Challenges and Solutions for Building Machine Learning Systems

May 09, 2024 4 min read

Ben Linders

According to Camilla Montonen, the challenges of building machine learning systems have to do mostly with creating and maintaining the model. MLOps platforms and solutions contain components needed to build machine systems, but MLOps is not about the tools; it is a culture and a set of practices. Montonen suggests that we should bridge the divide between practices of data science and machine learning engineering.

Camilla Montonen spoke about building machine learning systems at NDC Oslo 2023 .

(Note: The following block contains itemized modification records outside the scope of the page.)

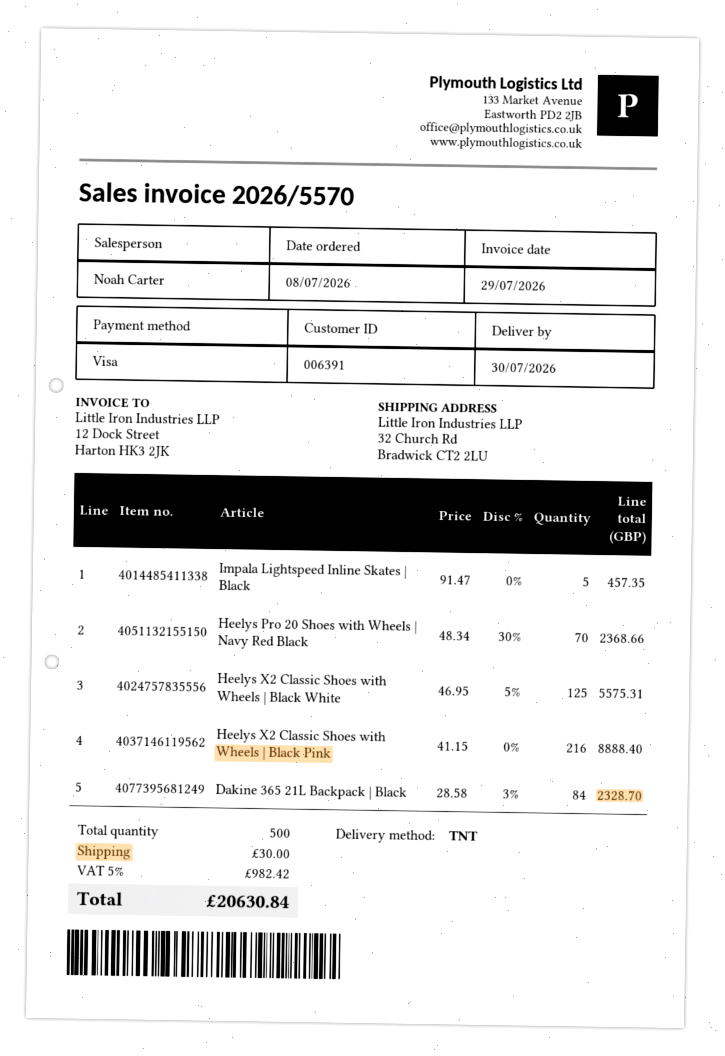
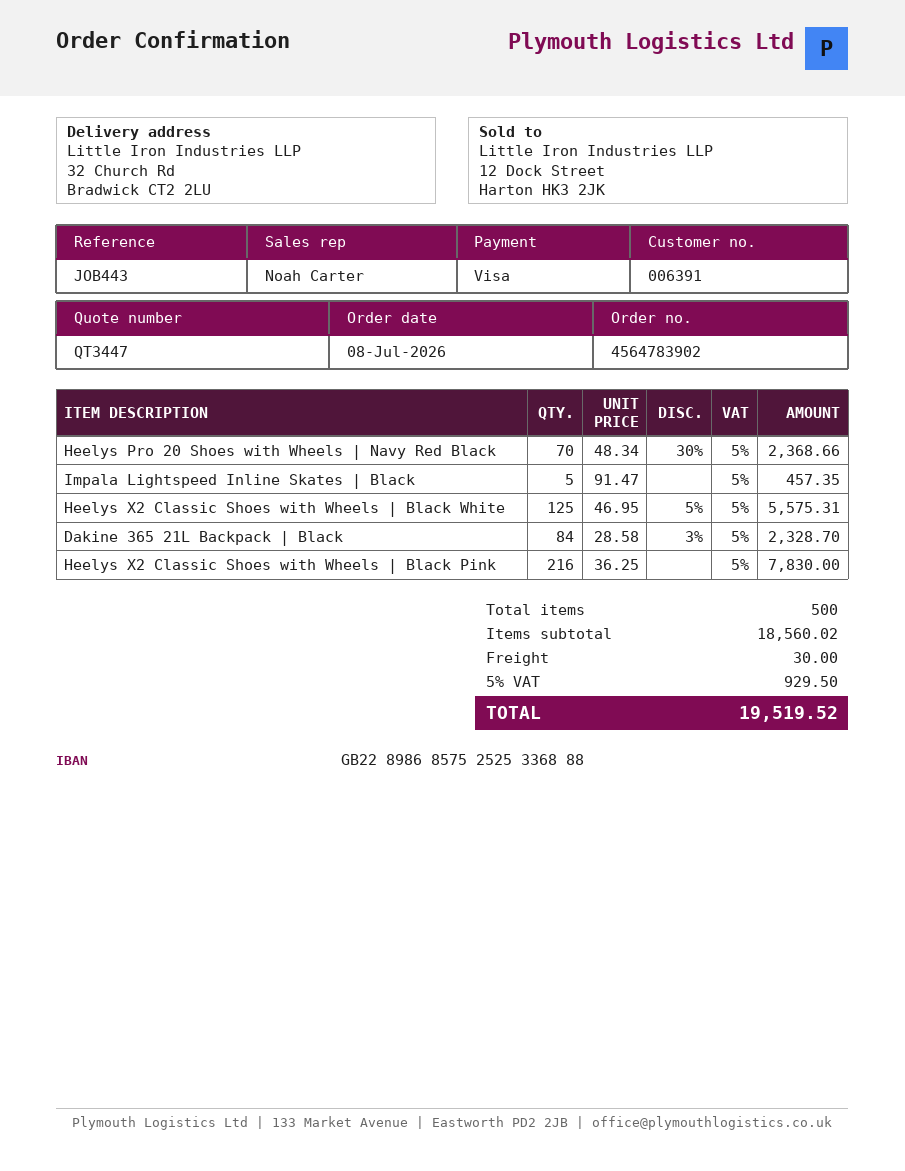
Heelys X2 Classic Shoes with Wheels | Black Pink: 216 x 41.15 = 8888.40 -> 216 x 36.25 = 7830.00
tax: 5% = 982.42 -> 5% = 929.50
total: 20630.84 -> 19519.52

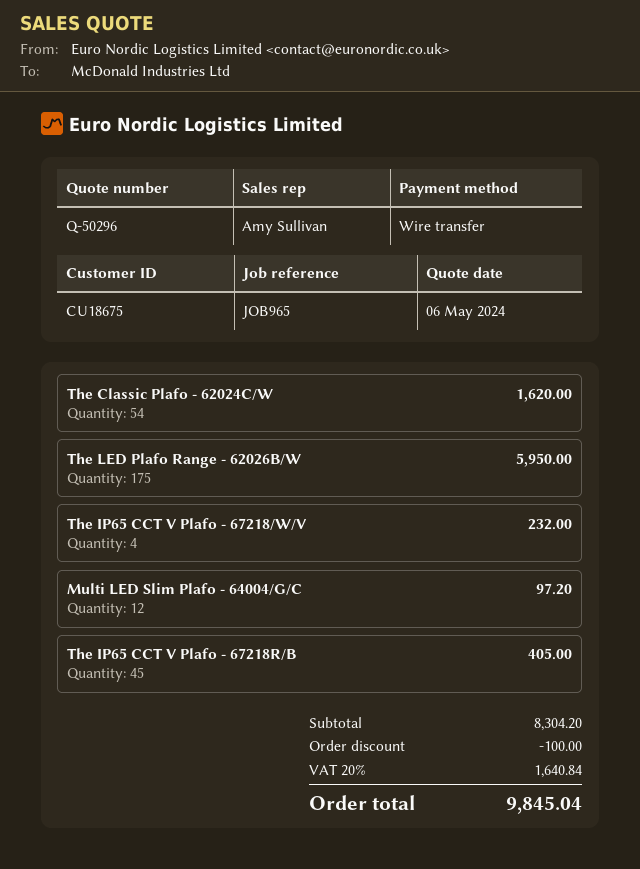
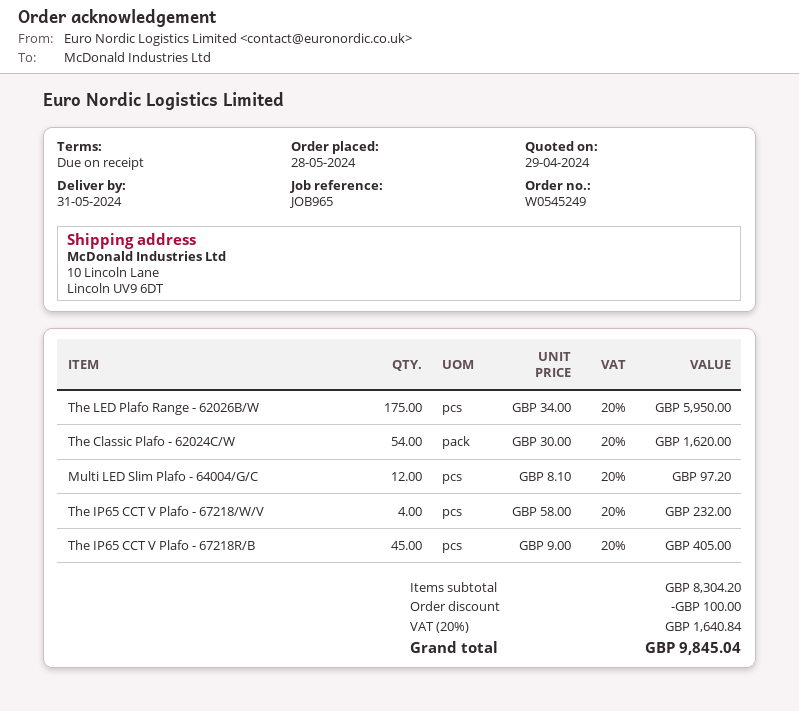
quote date: 2024-05-06 -> 2024-04-29

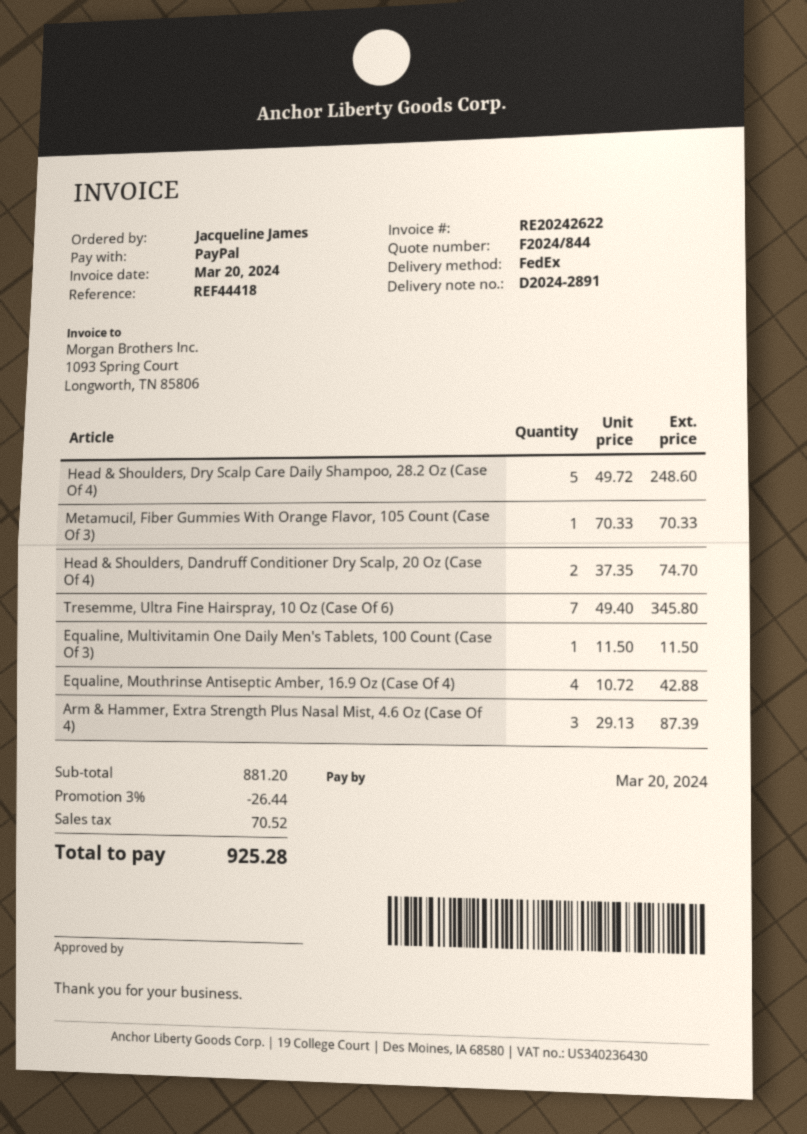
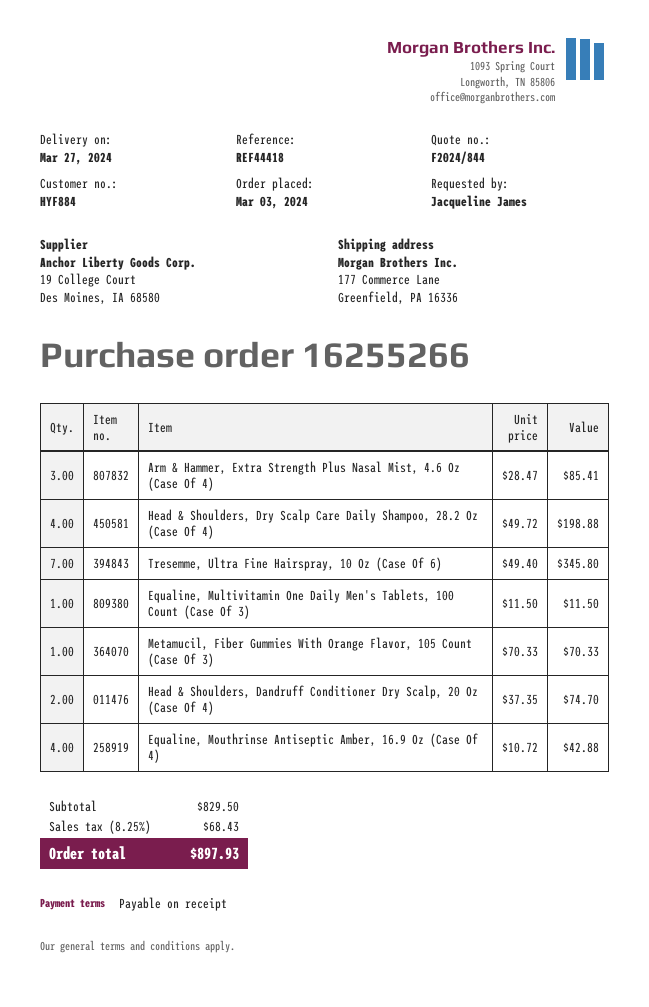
Head & Shoulders, Dry Scalp Care Daily Shampoo, 28.2 Oz (Case Of 4): 5 x 49.72 = 248.60 -> 4 x 49.72 = 198.88
Arm & Hammer, Extra Strength Plus Nasal Mist, 4.6 Oz (Case Of 4): 3 x 29.13 = 87.39 -> 3 x 28.47 = 85.41
subtotal: 881.20 -> 829.50
discount: 3% = 26.44 -> none
tax: 70.52 -> 68.43
total: 925.28 -> 897.93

Challenges that come with deploying machine learning systems to production include how to clean, curate and manage model training data, how to efficiently train and evaluate the model, and how to measure whether or not the model continues to perform well in production, Montonen said. Other challenges are how to calculate and serve the predictions the model makes on new data, how to handle missing and corrupted data and edge cases, how and when to efficiently re-train this model, and how to version control and store these different versions, she added.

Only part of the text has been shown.